Another noteworthy job I had as a youth was working on the grounds crew at Albright College. It was during this time I started writing, I believe I was 19.  My sister was an art major at the school so through her I met a lot of fantastically creative and interesting people. I started writing in part to try and impress some of the girls I was hanging around. I was not that good at writing. I was not that successful with the ladies either. One of my bosses there gave me the nickname Sideways and it stuck.
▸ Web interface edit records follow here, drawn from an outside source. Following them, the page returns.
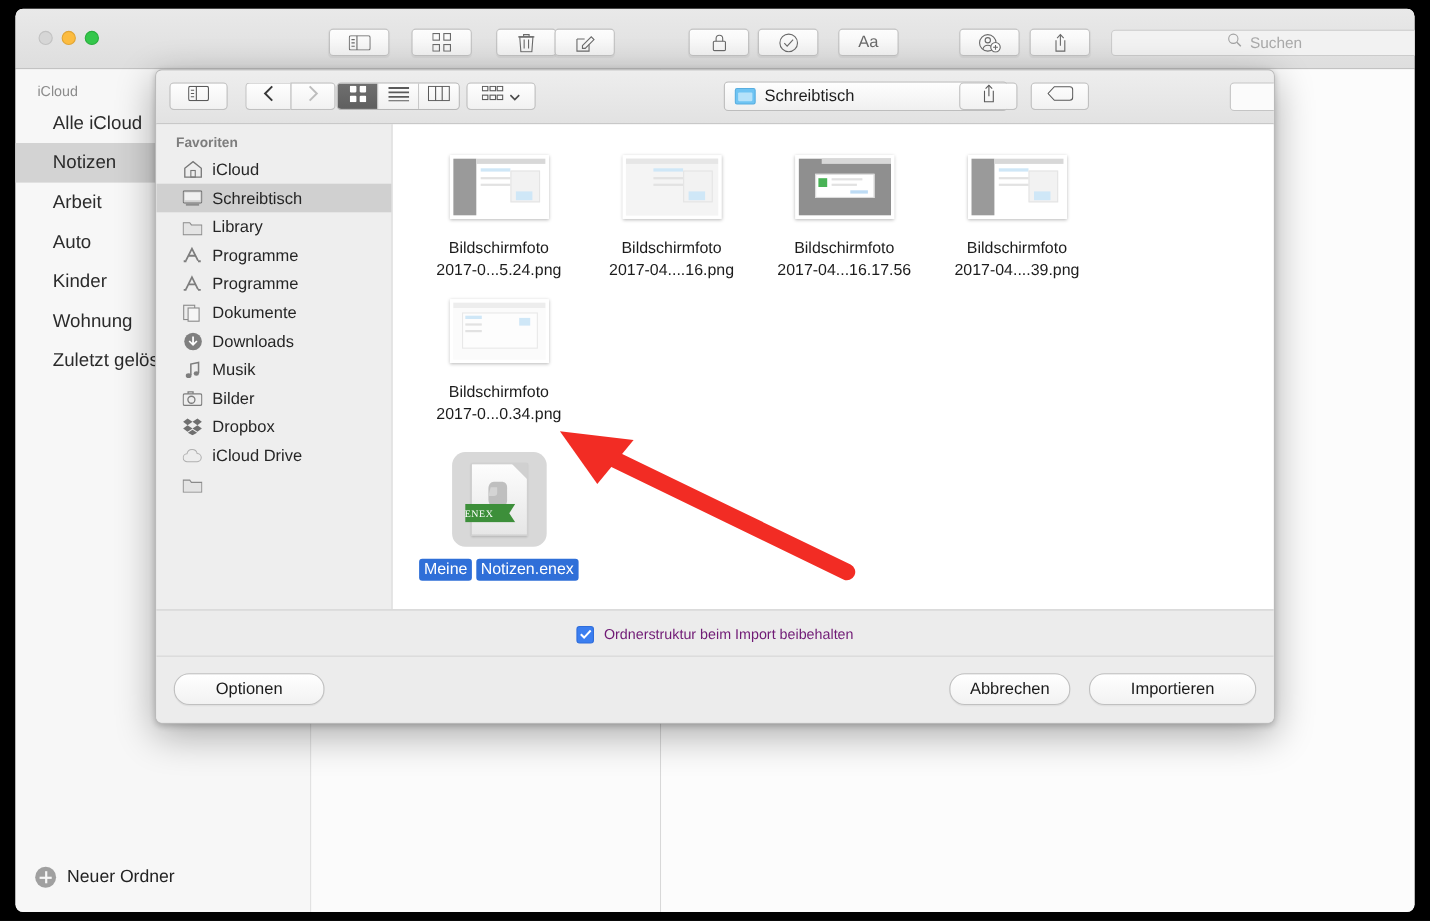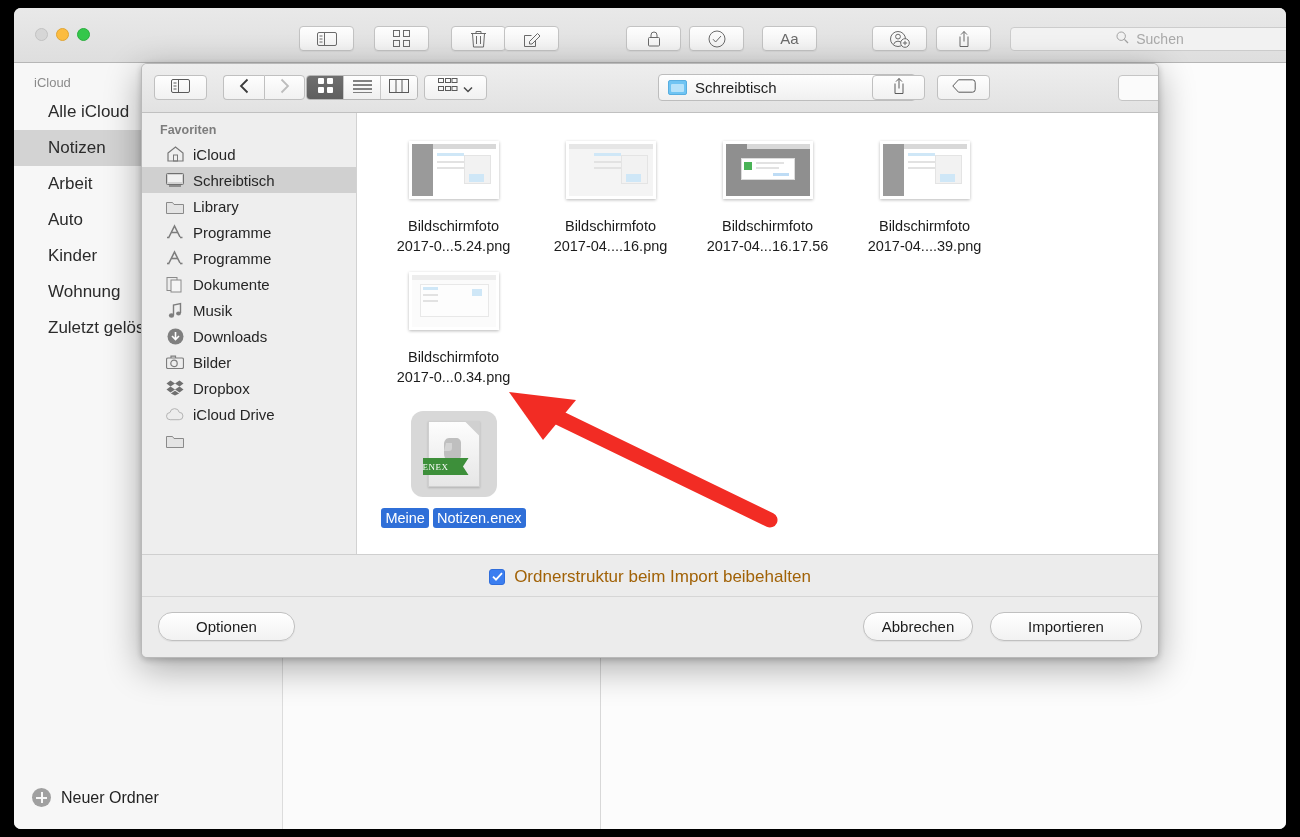--- a/index.html
+++ b/index.html
@@ -450,21 +450,21 @@
   .checkbox {
     width: 16px; height: 16px;
     background: #3b7ef0;
     border-radius: 3px;
     border: 1px solid #2f6ddb;
     display: flex;
     align-items: center;
     justify-content: center;
     box-sizing: border-box;
   }
-  .cb-label { font-size: 17px; color: #a16207; }
+  .cb-label { font-size: 13px; color: #701a75; }
 
   .sheet-buttons {
     position: absolute;
     left: 0;
     bottom: 0;
     width: 100%;
     height: 60px;
     background: #ececec;
     border-top: 1px solid #d6d6d6;
   }
@@ -805,37 +805,37 @@
           <svg width="18" height="17" viewBox="0 0 18 17">
               <rect x="1" y="1.5" width="10" height="13" fill="#ececec" stroke="#8a8a8a"></rect>
               <rect x="5" y="4" width="10" height="12" fill="#f5f5f5" stroke="#8a8a8a"></rect>
             </svg>
         </span>
         <span>Dokumente</span>
       </div>
 
       <div class="fsb-item">
         <span class="ic">
+          <svg width="17" height="17" viewBox="0 0 17 17">
+              <circle cx="8.5" cy="8.5" r="8" fill="#7f7f7f"></circle>
+              <path d="M8.5 4v7M5 8l3.5 3.5L12 8" fill="none" stroke="#fff" stroke-width="1.6"></path>
+            </svg>
+        </span>
+        <span>Downloads</span>
+      </div>
+
+      <div class="fsb-item">
+        <span class="ic">
           <svg width="15" height="17" viewBox="0 0 15 17">
               <path d="M5.5 13V3l7-1.5V11" fill="none" stroke="#7d7d7d" stroke-width="1.4"></path>
               <ellipse cx="3.5" cy="13.5" rx="2.6" ry="2.2" fill="#7d7d7d"></ellipse>
               <ellipse cx="10.5" cy="11.5" rx="2.4" ry="2" fill="#7d7d7d"></ellipse>
             </svg>
         </span>
         <span>Musik</span>
-      </div>
-
-      <div class="fsb-item">
-        <span class="ic">
-          <svg width="17" height="17" viewBox="0 0 17 17">
-              <circle cx="8.5" cy="8.5" r="8" fill="#7f7f7f"></circle>
-              <path d="M8.5 4v7M5 8l3.5 3.5L12 8" fill="none" stroke="#fff" stroke-width="1.6"></path>
-            </svg>
-        </span>
-        <span>Downloads</span>
       </div>
 
       <div class="fsb-item">
         <span class="ic">
           <svg width="18" height="14" viewBox="0 0 18 14">
               <rect x="0.5" y="3" width="17" height="10.5" rx="1.5" fill="none" stroke="#7d7d7d" stroke-width="1.2"></rect>
               <path d="M5 3V1.2h4.5V3" fill="none" stroke="#7d7d7d" stroke-width="1.2"></path>
               <circle cx="8" cy="8.4" r="3.2" fill="none" stroke="#7d7d7d" stroke-width="1.2"></circle>
             </svg>
         </span>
My job in a factory provides the inspiration I need to do something more fulfilling with my life away from work. I was never really career oriented but I am a blue collar writer and proud of it. From the outside it may seem that those who work in factories are cut from the same mold but I am blessed to be working with a lot of interesting people. I work with folks from Columbia, Honduras, the Dominican Republic, Croatia and wow do I learn from them.  Even the people from various regions in Pennsylvania have so many different interests and perspectives. I work with poets, musicians, photographers, hunters, farmers, entrepreneurs, people with skills I could never master. I learn from them all and respect them deeply. There is nothing common about the common man.


GER: What influence did Kerouac’s San Francisco Blues, Mexico Blues and Book of Blues have on your own volume, Sideway Blues: Irish Mountain and Beyond and how do they differ?

CK:  Sideways Blues, was stylistically influenced by Kerouac’s concept of the Blues which he defines in the front sleeve of his book Some of the Dharma. He says, ” A blues is a complete poem written filling in one notebook page, of small or medium size, usually 15 to 25 lines, known as a Chorus,…” Kerouac insisted upon spontaneity and little to no revision. That being said, I am not a huge fan of most of his poetry per se’ because of that lack of revision. He certainly hits the mark on several pieces but most come across as conversational, and lacking of profundity or depth. I am much more a fan of his prose work. 

We part ways on revision.  I revisit my poems after writing them and revise. Upon a 2nd, third or forth reading I am able to develop the lines and imagery so that it more closely resembles the experience that I felt at the time of writing and also to present things in a way that might be more palatable for the reader. However, when revising I do try to keep the original intensity and vibration that I felt at the time of writing. I also allow myself the ability to extend the poem beyond a notebook page but I do like the concept of sticking to about a page because it forces you to develop each line more succinctly instead of getting too wordy.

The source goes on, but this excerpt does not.